- **Exercise directions**
Please check every line of the listing for "border" and copy each line where it is found.

# # # # # # #

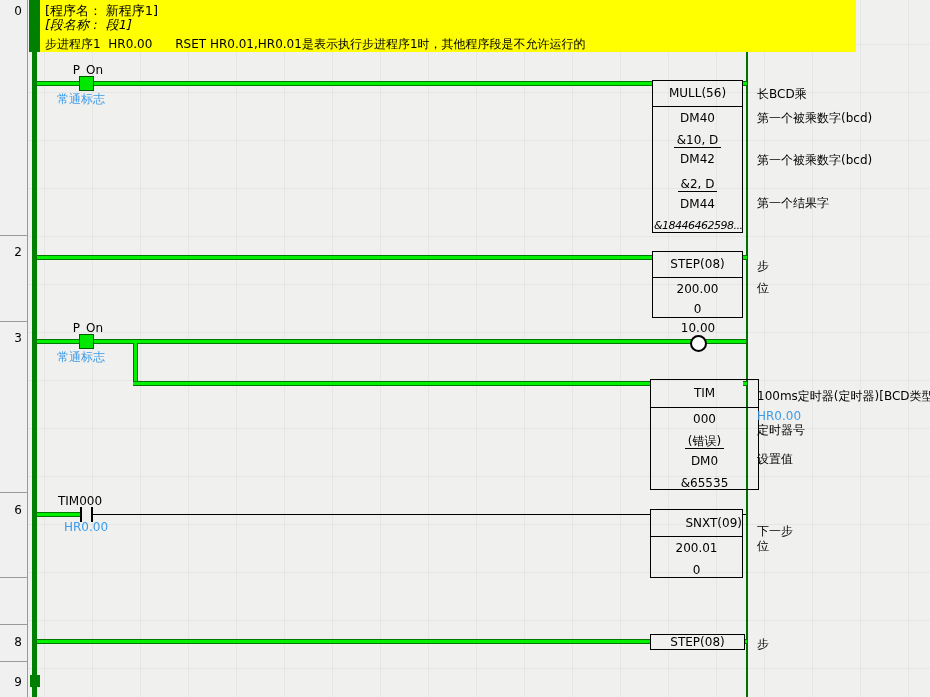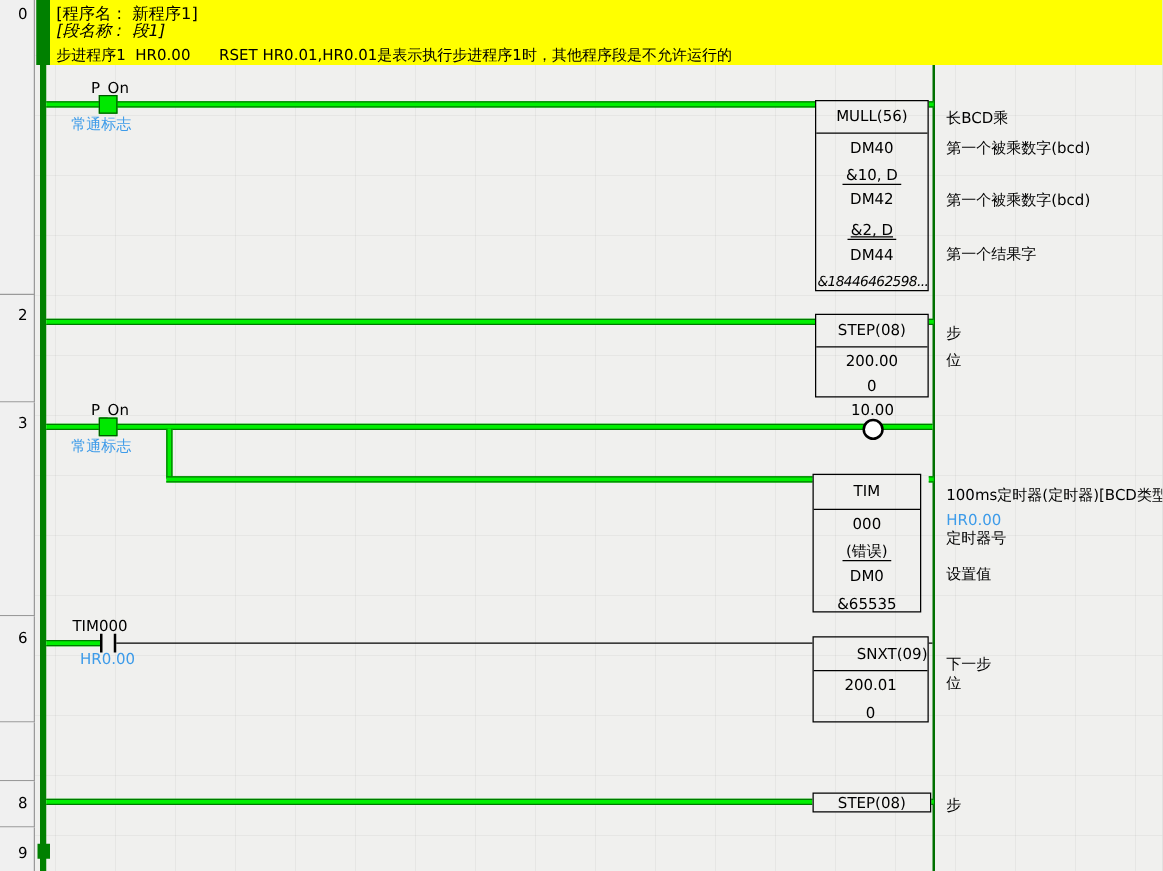--- a/index.html
+++ b/index.html
@@ -32,21 +32,21 @@
   .symcmt{position:absolute;color:#3d9be9;white-space:nowrap;}
   
   .iblock{position:absolute;border:1px solid #000;box-sizing:border-box;}
   .ititle{position:absolute;left:0;right:0;top:0;text-align:center;border-bottom:1px solid #000;}
   .brow{position:absolute;left:0;right:0;text-align:center;height:14px;line-height:14px;white-space:nowrap;}
   .uval{border-bottom:1px solid #000;padding:0 3px;}
   
   .cmt{position:absolute;left:757px;white-space:nowrap;color:#000;}
   .cmt.blue{color:#3d9be9;}
   
-  .banner{position:absolute;left:40px;width:890px;background:#ffff00;}
+  .banner{position:absolute;left:40px;width:816px;background:#ffff00;}
   .bmark{position:absolute;background:#008000;}
   .bline{position:absolute;white-space:pre;font-size:13px;color:#000;}
 </style>
 </head>
 <body>
 
 <div id="canvas">
 
   <div class="mcell" style="top:0;height:236px;">
       <span class="mnum" style="padding-top:4px;">0</span>
@@ -75,21 +75,21 @@
   <div class="wire" style="left:743px;top:81px;width:4px;"></div>
   <div class="oplabel" style="left:66px;top:63px;width:44px;">P_On</div>
   <div class="pcontact" style="left:79px;top:76px;"></div>
   <div class="symcmt" style="left:57px;top:91px;">常通标志</div>
 
   <div class="iblock" style="left:652px;top:80px;width:91px;height:153px;">
     <div class="ititle" style="height:25px;line-height:25px;">MULL(56)</div>
     <div class="brow" style="top:30px;">DM40</div>
     <div class="brow" style="top:52px;"><span class="uval">&amp;10, D</span></div>
     <div class="brow" style="top:71px;">DM42</div>
-    <div class="brow" style="top:96px;text-decoration:underline;"><span class="uval">&amp;2, D</span></div>
+    <div class="brow" style="top:96px;"><span class="uval">&amp;2, D</span></div>
     <div class="brow" style="top:116px;">DM44</div>
     <div class="brow" style="top:138px;text-align:left;padding-left:1px;font-size:11px;letter-spacing:-0.5px;font-style:italic;">&amp;18446462598...</div>
   </div>
   <div class="cmt" style="top:86px;">长BCD乘</div>
   <div class="cmt" style="top:110px;">第一个被乘数字(bcd)</div>
   <div class="cmt" style="top:152px;">第一个被乘数字(bcd)</div>
   <div class="cmt" style="top:195px;">第一个结果字</div>
 
   <div class="wire" style="left:37px;top:255px;width:615px;"></div>
   <div class="wire" style="left:743px;top:255px;width:4px;"></div>
@@ -105,21 +105,21 @@
   <div class="oplabel" style="left:66px;top:321px;width:44px;">P_On</div>
   <div class="pcontact" style="left:79px;top:334px;"></div>
   <div class="symcmt" style="left:57px;top:349px;">常通标志</div>
 
   <div class="vwire" style="left:133px;top:343px;height:40px;"></div>
   <div class="wire" style="left:133px;top:381px;width:517px;"></div>
 
   <div class="oplabel" style="left:673px;top:321px;width:50px;">10.00</div>
   <div class="coil" style="left:690px;top:335px;"></div>
 
-  <div class="iblock" style="left:650px;top:379px;width:87px;height:111px;">
+  <div class="iblock" style="left:650px;top:379px;width:109px;height:111px;">
     <div class="ititle" style="height:27px;line-height:27px;">TIM</div>
     <div class="brow" style="top:32px;">000</div>
     <div class="brow" style="top:54px;"><span class="uval">(错误)</span></div>
     <div class="brow" style="top:74px;">DM0</div>
     <div class="brow" style="top:96px;">&amp;65535</div>
   </div>
   <div class="wire" style="left:743px;top:381px;width:4px;"></div>
   <div class="cmt" style="top:388px;">100ms定时器(定时器)[BCD类型]</div>
   <div class="cmt blue" style="top:409px;">HR0.00</div>
   <div class="cmt" style="top:422px;">定时器号</div>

# # # # # # #

- **Response to this exercise**
   .iblock{position:absolute;border:1px solid #000;box-sizing:border-box;}
   .ititle{position:absolute;left:0;right:0;top:0;text-align:center;border-bottom:1px solid #000;}
   .uval{border-bottom:1px solid #000;padding:0 3px;}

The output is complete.